Is very known article Eugene W. Myers article “An O(ND) Difference Algorithm and Its Variations”. Also I see jcoglan blog about it. Base algorithm has square space complexity, whereas Divide and Conquer extension decreases space complexity to linear.
For comparison two sequences is possible many correct solutions, which some are more useful for users than others.
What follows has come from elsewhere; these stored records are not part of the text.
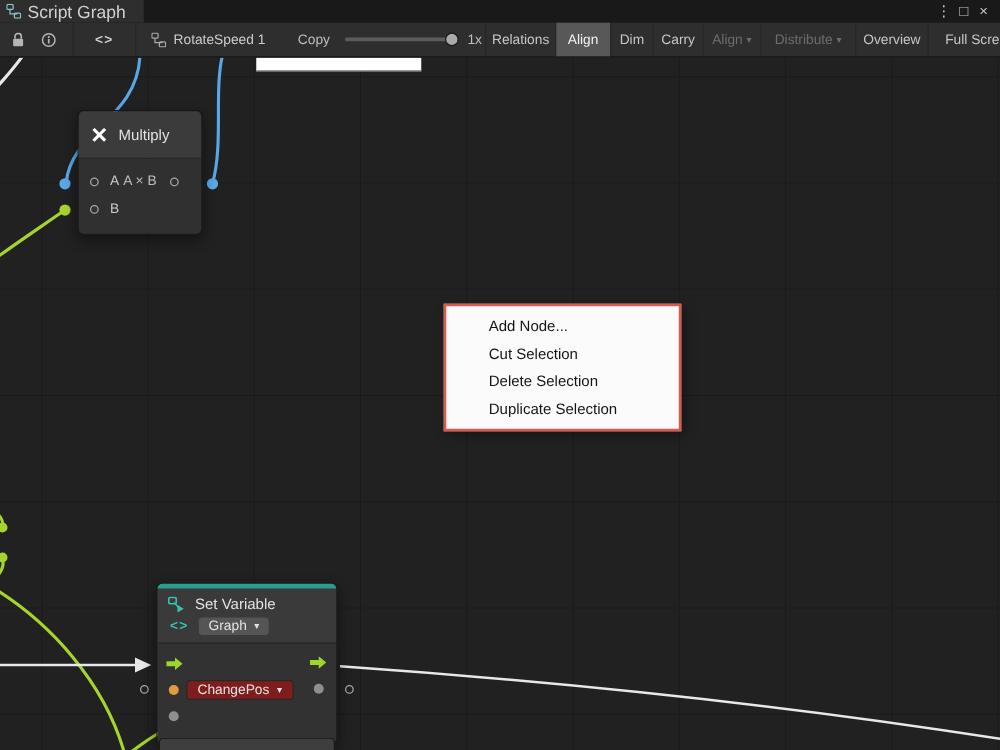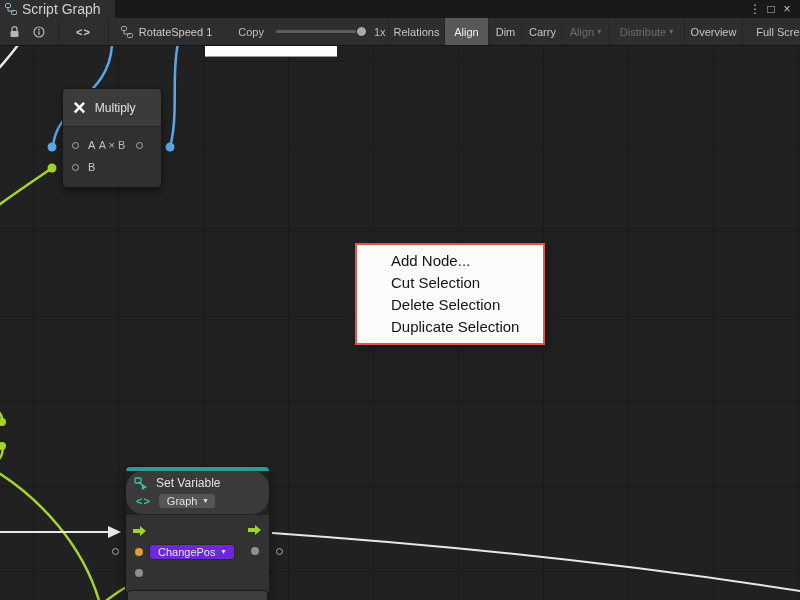"Add Node..." .menu-item { font-size: 15px -> 12px }
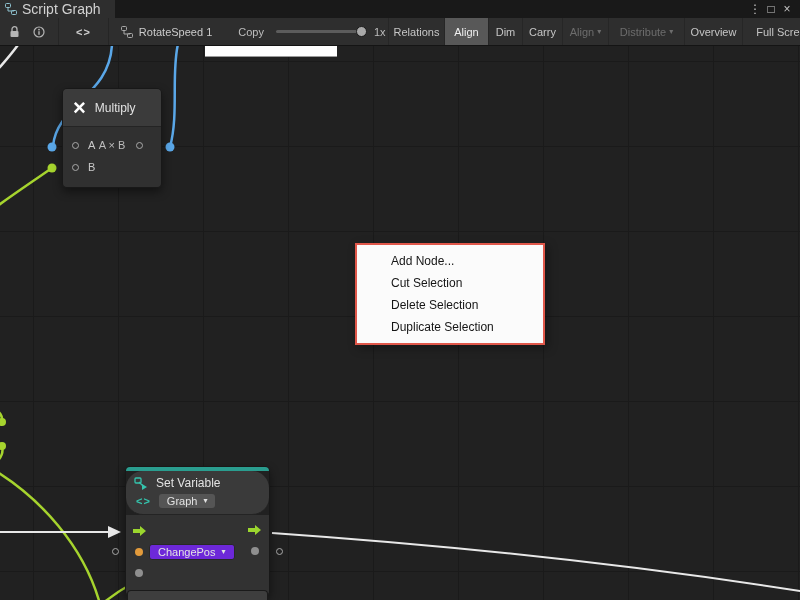"Set Variable" .sv-header { border-radius: 17px -> none }
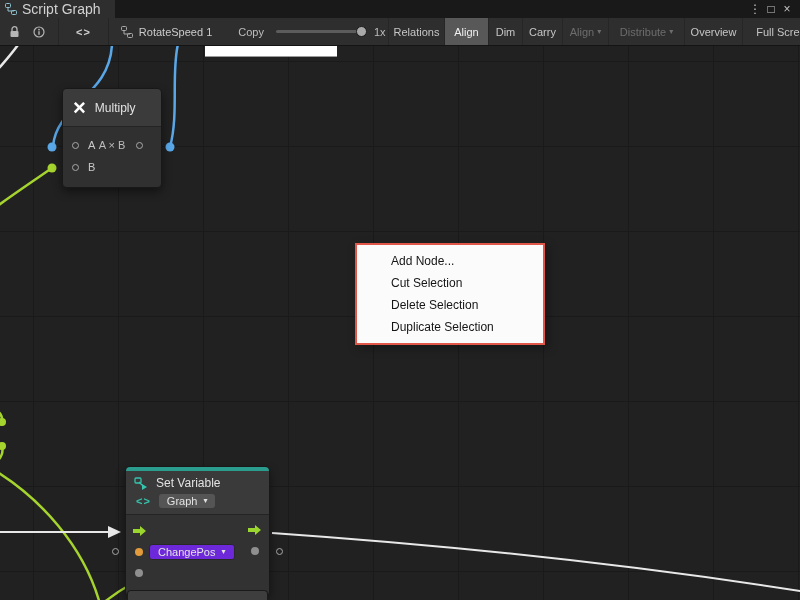"ChangePos" .pill-dark { background: #6d28d9 -> #7f1d1d }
For example, comparing two texts:
void Chunk_copy(Chunk *src, size_t src_start, Chunk *dst, size_t dst_start, size_t n)
{
if (!Chunk_bounds_check(src, src_start, n)) return;
if (!Chunk_bounds_check(dst, dst_start, n)) return;
memcpy(dst->data + dst_start, src->data + src_start, n);
}
int Chunk_bounds_check(Chunk *chunk, size_t start, size_t n)
{
if (chunk == NULL) return 0;
return start <= chunk->length && n <= chunk->length - start;
}
and
int Chunk_bounds_check(Chunk *chunk, size_t start, size_t n)
{
if (chunk == NULL) return 0;
return start <= chunk->length && n <= chunk->length - start;
}
void Chunk_copy(Chunk *src, size_t src_start, Chunk *dst, size_t dst_start, size_t n)
{
if (!Chunk_bounds_check(src, src_start, n)) return;
if (!Chunk_bounds_check(dst, dst_start, n)) return;
memcpy(dst->data + dst_start, src->data + src_start, n);
}
base, square space algorithm give nicer solution: deletions and insertions are grouped together (this sample is simple swapped methods) whereas linear algorithm give worse solution although length Longest Common Sub-sequence is the same.
Furthermore, is needed heuristic maybe dependent on source type (c++ and Python source maybe must have differ heuristics). In Github mhagger/diff-slider-tools is corpus thousands human preferred diff solutions.
How to cause in linear space :
- group deletions and insertions
- enable heuristics